SOURCE DATA
────────────────────
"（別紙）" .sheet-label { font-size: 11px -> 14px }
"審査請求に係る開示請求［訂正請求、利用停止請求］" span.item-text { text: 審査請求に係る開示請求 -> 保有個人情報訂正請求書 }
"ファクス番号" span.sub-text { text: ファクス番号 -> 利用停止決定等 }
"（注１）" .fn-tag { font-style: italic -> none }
────────────────────
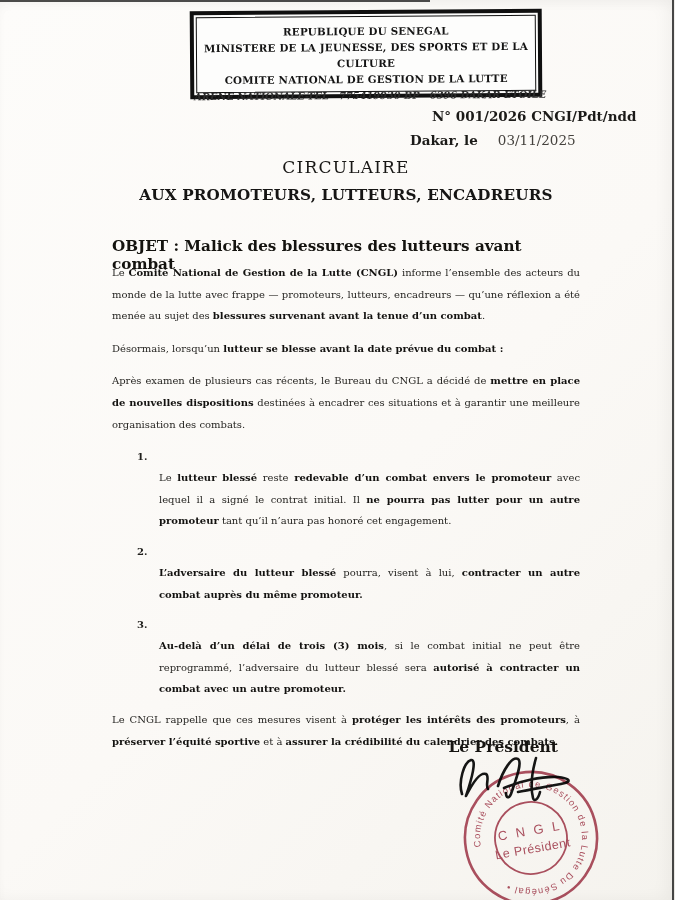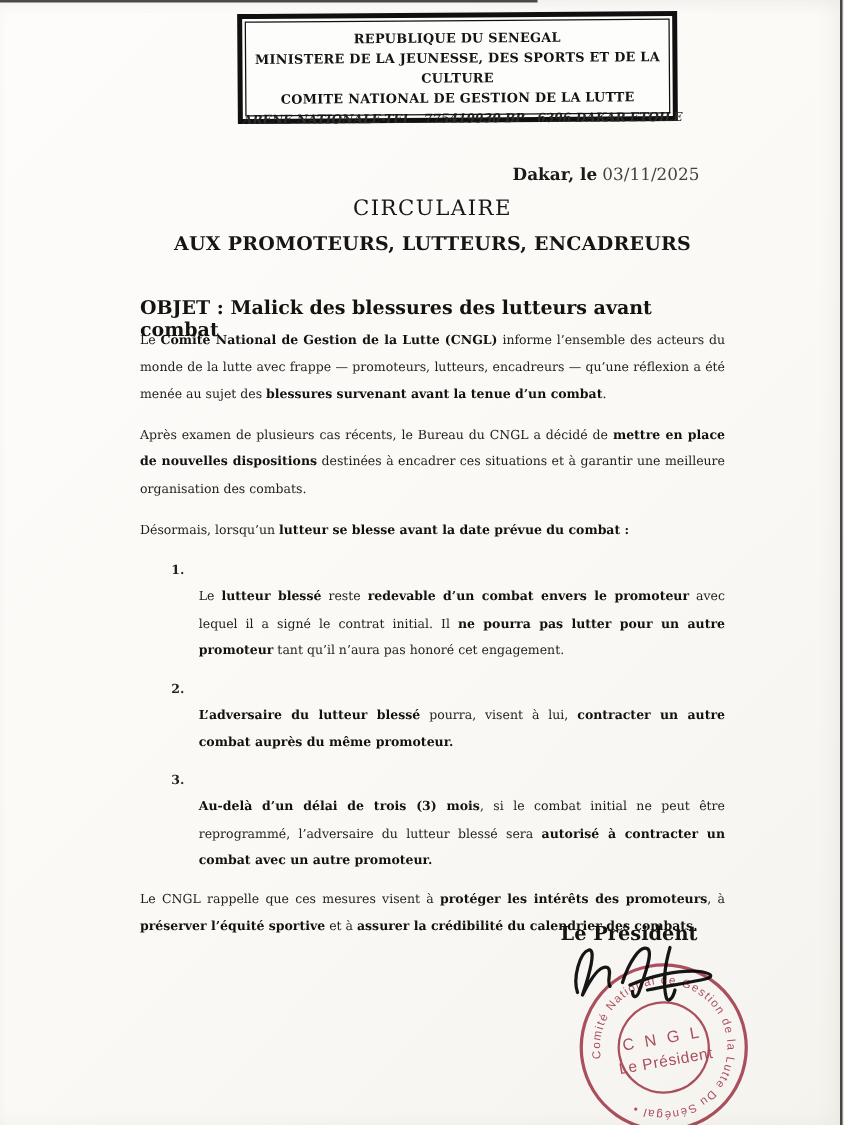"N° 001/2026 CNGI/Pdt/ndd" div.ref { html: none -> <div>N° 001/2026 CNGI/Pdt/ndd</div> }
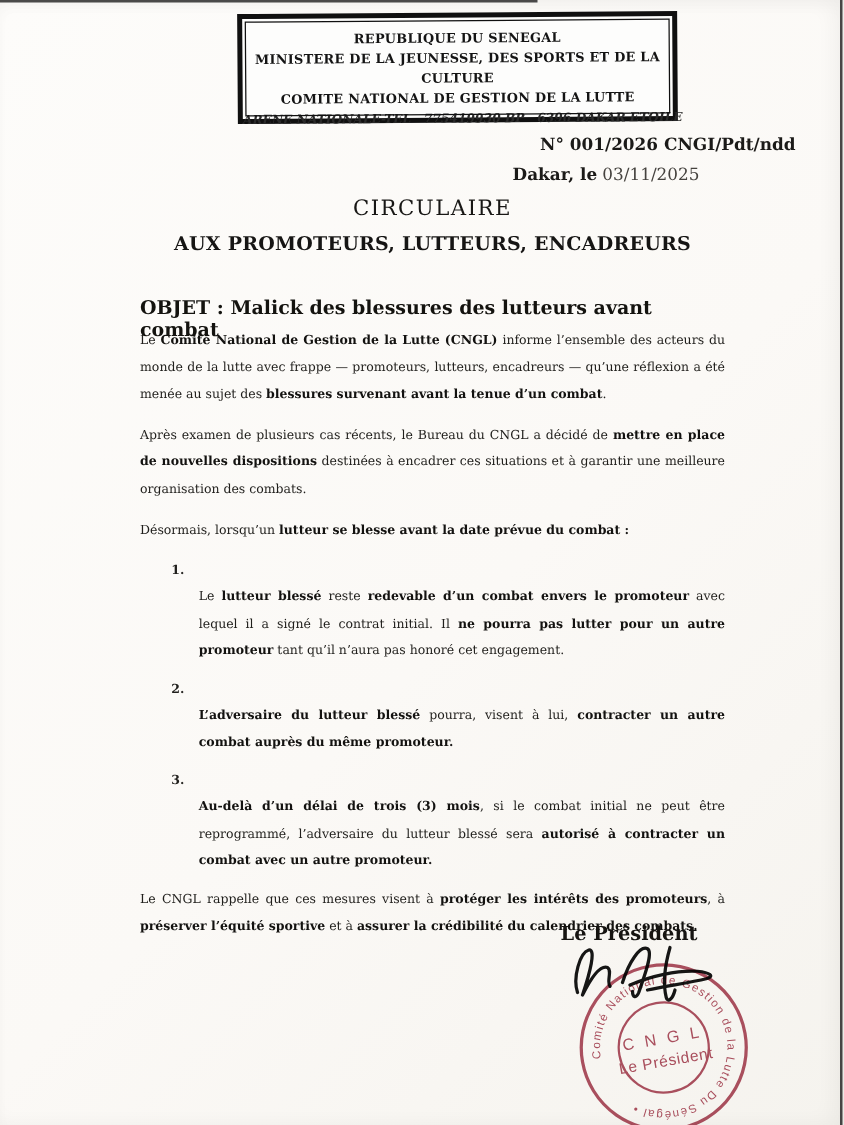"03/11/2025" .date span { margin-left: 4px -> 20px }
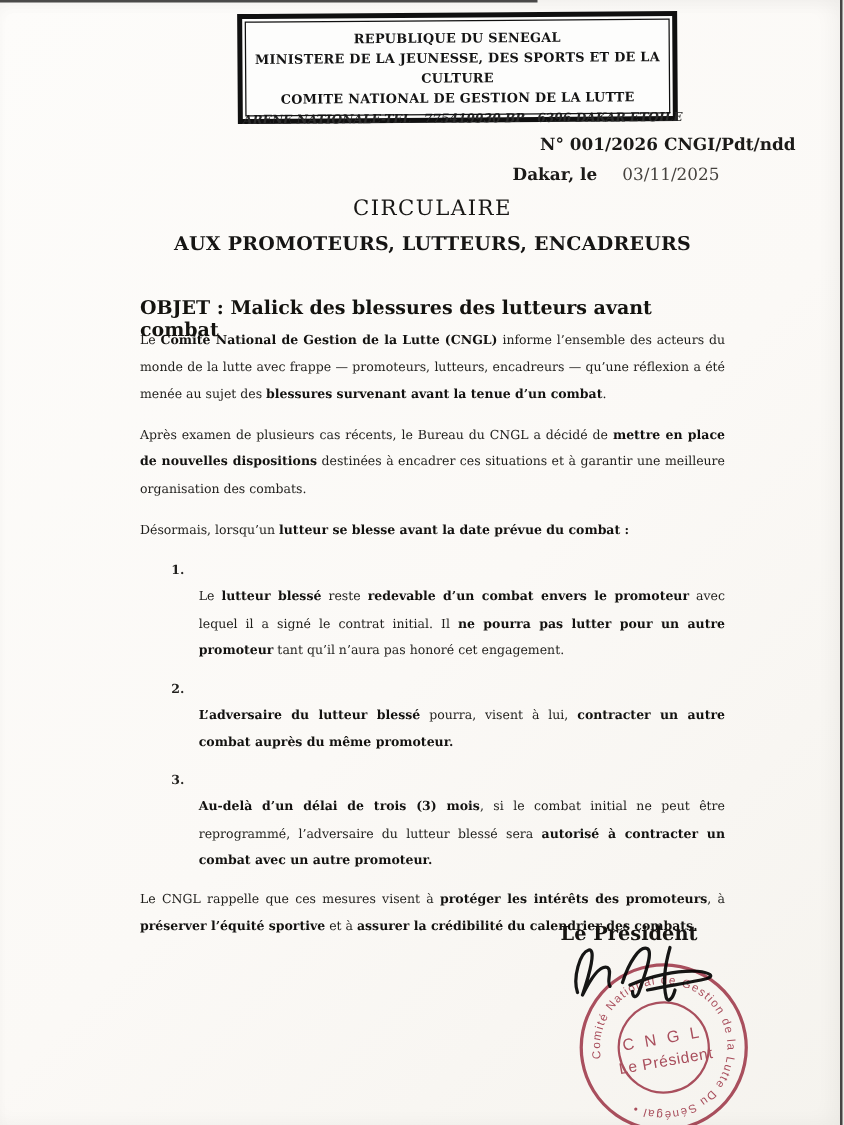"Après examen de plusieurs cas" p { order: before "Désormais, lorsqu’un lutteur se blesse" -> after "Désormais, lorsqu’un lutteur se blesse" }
────────────────────
The lines to return are those in the records above that hold the word "text".

ANSWER BELOW
"審査請求に係る開示請求［訂正請求、利用停止請求］" span.item-text { text: 審査請求に係る開示請求 -> 保有個人情報訂正請求書 }
"ファクス番号" span.sub-text { text: ファクス番号 -> 利用停止決定等 }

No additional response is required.